Le constat sur les capacités de la Marine nationale est accablant : pas assez de frégates de premier rang, pas assez de sous-marins nucléaires d'attaque, pas assez de patrouilleurs, un seul porte-avions... La liste est loin d'être exhaustive. Dans un monde qui se durcit de plus en plus, notamment sur toutes les mers du globe, la Marine n'a aujourd'hui plus les moyens de faire face à tous ces nouveaux enjeux. Et à terme elle ne pourra plus remplir ses contrats opérationnels qui lui seront demandée, avec le format actuel. Comment la Marine nationale, en dépit de son savoir-faire et de ses équipements de haut niveau mais trop échantillonnaires à l'image des deux autres armées (Air et Terre), peut-elle rester dans le cercle des marines qui comptent ?

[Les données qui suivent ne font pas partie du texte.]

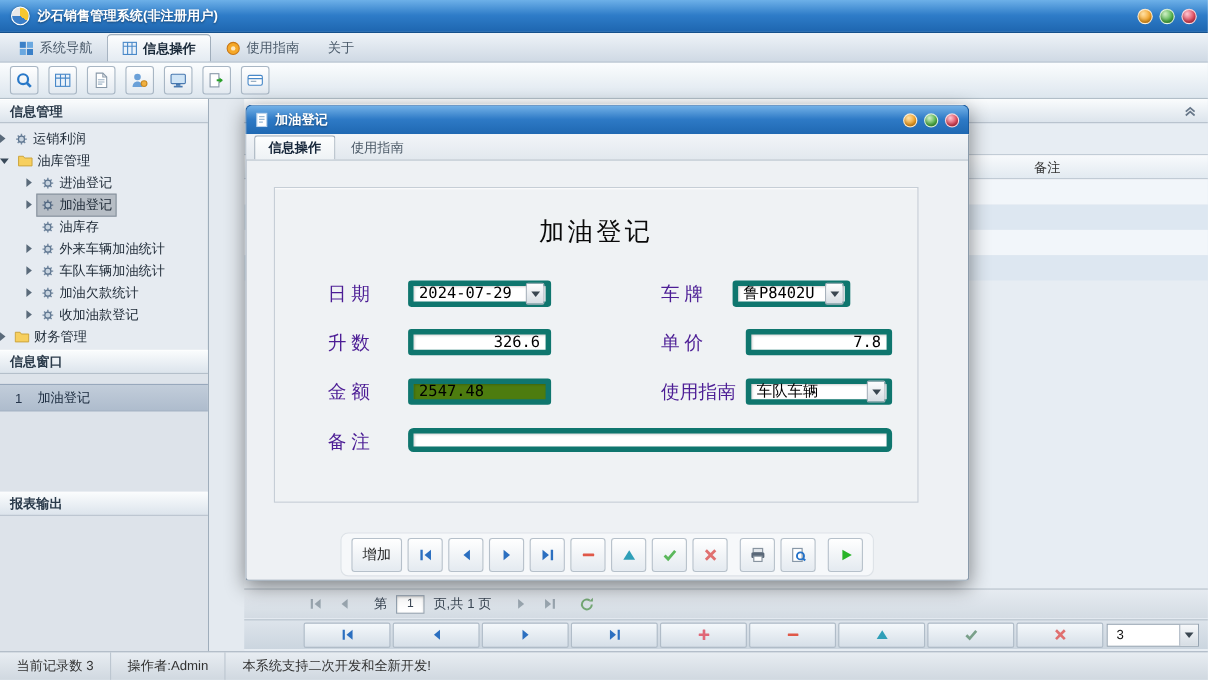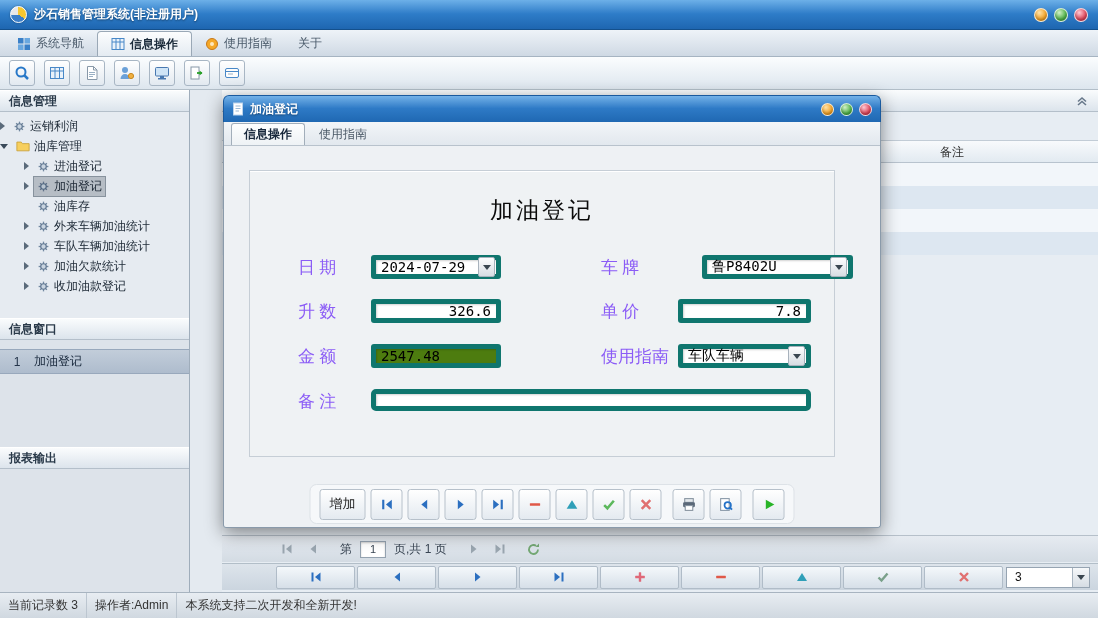--- a/index.html
+++ b/index.html
@@ -60,37 +60,37 @@
 
 .navbar{position:absolute;left:0;bottom:2px;width:100%;height:27px;background:linear-gradient(#dde4eb,#cbd5df);border-top:1px solid #b2bec8;display:flex;align-items:center;padding-left:54px;gap:2px;}
 .nbtn{width:79px;height:23px;border:1px solid #b0bcc8;border-radius:2px;background:linear-gradient(#f4f8fb,#d6dfe8);display:flex;align-items:center;justify-content:center;}
 .psize{margin-left:auto;margin-right:8px;width:84px;height:21px;background:#fff;border:1px solid #96a4b2;display:flex;align-items:center;}
 .psize .val{flex:1;padding-left:8px;color:#111;}
 .dabox{width:17px;height:100%;background:linear-gradient(#f6f8fa,#d6dde4);border-left:1px solid #a8b4c0;display:flex;align-items:center;justify-content:center;}
 .da{width:0;height:0;border-top:5px solid #3a4650;border-left:4px solid transparent;border-right:4px solid transparent;}
 
 
 .statusbar{position:absolute;left:0;bottom:0;width:100%;height:26px;background:linear-gradient(#e8edf2,#d0d8e0);border-top:1px solid #a8b4c0;display:flex;align-items:center;color:#333;z-index:20;}
-.sseg{padding:0 8px;height:100%;display:flex;align-items:center;border-right:1px solid #bcc6d0;}
+.sseg{padding:0 15px;height:100%;display:flex;align-items:center;border-right:1px solid #bcc6d0;}
 .sseg.last{border-right:none;}
 
 
 .dialog{position:absolute;left:223px;top:95px;width:658px;height:433px;z-index:10;border-radius:6px 6px 3px 3px;box-shadow:0 5px 18px rgba(0,0,0,.45);}
 .dhead{height:27px;background:linear-gradient(#74b2e8 0%,#2e7ac6 48%,#1f68b2 100%);border:1px solid #1a5a9e;border-bottom:none;border-radius:6px 6px 0 0;display:flex;align-items:center;gap:6px;padding:0 8px;}
 .dtitle{color:#fff;font-weight:bold;text-shadow:0 1px 2px rgba(0,0,0,.4);}
 .dhead .wc{width:13px;height:13px;}
 .dbody{position:absolute;left:0;top:27px;width:100%;height:406px;background:#eef1f4;border:1px solid #8a9aaa;border-top:none;border-radius:0 0 3px 3px;}
 .dtabs{height:24px;background:linear-gradient(#f2f5f8,#e2e8ee);border-bottom:1px solid #b8c2cc;display:flex;align-items:flex-end;padding-left:7px;gap:2px;}
 .dtab{height:22px;display:flex;align-items:center;padding:0 12px;color:#4a5866;}
 .dtab.active{background:linear-gradient(#fdfefe,#eef2f5);border:1px solid #a2aeba;border-bottom:none;border-radius:3px 3px 0 0;color:#16263a;font-weight:bold;}
 .dcontent{position:absolute;left:0;top:24px;width:100%;height:381px;}
 .fpanel{position:absolute;left:25px;top:24px;width:586px;height:287px;border:1px solid #c6ced6;background:#eff2f4;box-shadow:0 1px 0 #fff inset;}
 .ftitle{text-align:center;margin-top:24px;font-size:23px;letter-spacing:3px;color:#0a0a0a;font-family:"Liberation Serif","DejaVu Serif",serif;}
 .frow{position:absolute;left:0;width:100%;height:25px;}
-.flab{position:absolute;font-size:17px;color:#8b5cf6;font-family:"Liberation Serif","DejaVu Serif",serif;line-height:25px;white-space:pre;}
+.flab{position:absolute;font-size:17px;color:#4c1d95;font-family:"Liberation Serif","DejaVu Serif",serif;line-height:25px;white-space:pre;}
 .fbox{position:absolute;height:24px;background:#fff;border:5px solid #0f766e;border-radius:3px;box-shadow:inset 1px 1px 2px rgba(0,0,0,.18);display:flex;align-items:center;font-family:"DejaVu Sans Mono","Liberation Mono",monospace;font-size:14px;color:#000;}
 .fbox .fval{flex:1;padding:0 5px;white-space:pre;}
 .fbox.rt .fval{text-align:right;}
 .fbox.gray{background:#4d7c0f;justify-content:center;}
 .dabtn{width:17px;height:20px;margin-right:1px;background:linear-gradient(#fdfdfe,#d7dde3);border:1px solid #a8b2bc;border-radius:2px;display:flex;align-items:center;justify-content:center;flex:0 0 auto;}
 .btnbar{position:absolute;left:50%;top:338px;transform:translateX(-50%);height:40px;display:flex;align-items:center;gap:5px;background:#f6f8fa;border:1px solid #dde2e7;border-radius:7px;padding:0 9px;}
 .dbtn{width:32px;height:31px;border:1px solid #b6c0ca;border-radius:3px;background:linear-gradient(#ffffff,#e4eaf0);display:flex;align-items:center;justify-content:center;}
 .dbtn.add{width:46px;font-size:13px;color:#222;}
 svg{display:block;}
 </style>
@@ -322,20 +322,29 @@
               <line x1="8" y1="2" x2="8" y2="14"></line>
               <line x1="2" y1="8" x2="14" y2="8"></line>
               <line x1="3.8" y1="3.8" x2="12.2" y2="12.2"></line>
               <line x1="12.2" y1="3.8" x2="3.8" y2="12.2"></line>
             </g>
             <circle cx="8" cy="8" r="3.4" fill="#c8d4e0" stroke="#5f7690" stroke-width="1.4"></circle>
           </svg>
         <span class="tlab">收加油款登记</span>
       </span>
     </div>
+    <div class="titem">
+      <i class="tri r"></i>
+      <span class="hl">
+        <svg width="14" height="14" viewBox="0 0 16 16">
+            <path d="M1 3.5h5l1.3 1.8H15v8.2H1z" fill="#f7cf5e" stroke="#caa23a"></path>
+          </svg>
+        <span class="tlab">财务管理</span>
+      </span>
+    </div>
   </div>
 
   <div class="shead">
     <span>信息窗口</span>
   </div>
   <div class="winlist">
     <div class="winitem">
       <span class="wnum">1</span>
       <span class="wlab">加油登记</span>
     </div>
@@ -486,21 +495,21 @@
 
         <div class="frow" style="top:84px">
           <span class="flab" style="left:48px">日 期</span>
           <div class="fbox" style="left:121px;width:130px">
             <span class="fval">2024-07-29</span>
             <span class="dabtn">
                 <i class="da"></i>
               </span>
           </div>
           <span class="flab" style="left:351px">车 牌</span>
-          <div class="fbox" style="left:452px;width:151px">
+          <div class="fbox" style="left:416px;width:107px">
             <span class="fval">鲁P8402U</span>
             <span class="dabtn">
                 <i class="da"></i>
               </span>
           </div>
         </div>
 
         <div class="frow" style="top:128px">
           <span class="flab" style="left:48px">升 数</span>
           <div class="fbox rt" style="left:121px;width:130px">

L'une des solutions pour compenser le manque de plateformes habitées est de lancer une stratégie de dronisation de la Marine nationale pour créer de nouvelles capacités et offrir de nouvelles marges de manoeuvre, comme le préconise une étude très récente de l'Institut français des relations internationales (IFRI). Ainsi, la surveillance des immenses espaces maritimes français relève aujourd'hui de plusieurs outils possibles : les satellites, les drones, les moyens aériens et maritimes. « Les contraintes pesant sur la Marine nationale font du drone une solution pertinente », estime d'ailleurs l'auteur de l'étude de l'IFRI, Léo Péria-Peigné. Contraintes essentiellement budgétaires même si le budget des armées a augmenté depuis 2018. Mais les trois armées sont parties de loin, de très loin pour se remettre à niveau. Et la loi de programmation militaire de réparation n'a pas encore gommé toutes les lacunes capacitaires. C'est le cas pour la Marine nationale :
« On constate de très fortes réductions temporaires de capacités ; tous les segments de la marine sont concernés, a expliqué fin juillet le chef d'état-major de la Marine, l'amiral Pierre Vandier, à l'Assemblée nationale. On va descendre à quatre SNA pour les deux prochaines années, compte tenu du rythme de réparation des cinq sous-marins que nous détenons et des livraisons des suivants. S'agissant des patrouilleurs, la cible va descendre à 50 % de ce qui est prévu pour 2030. Pour les patrouilleurs outre-mer, on remontera à 100 % en 2025. Par ailleurs, nous n'aurons que deux bâtiments ravitailleurs de force (BRF) d'ici à 2029, au lieu de quatre ».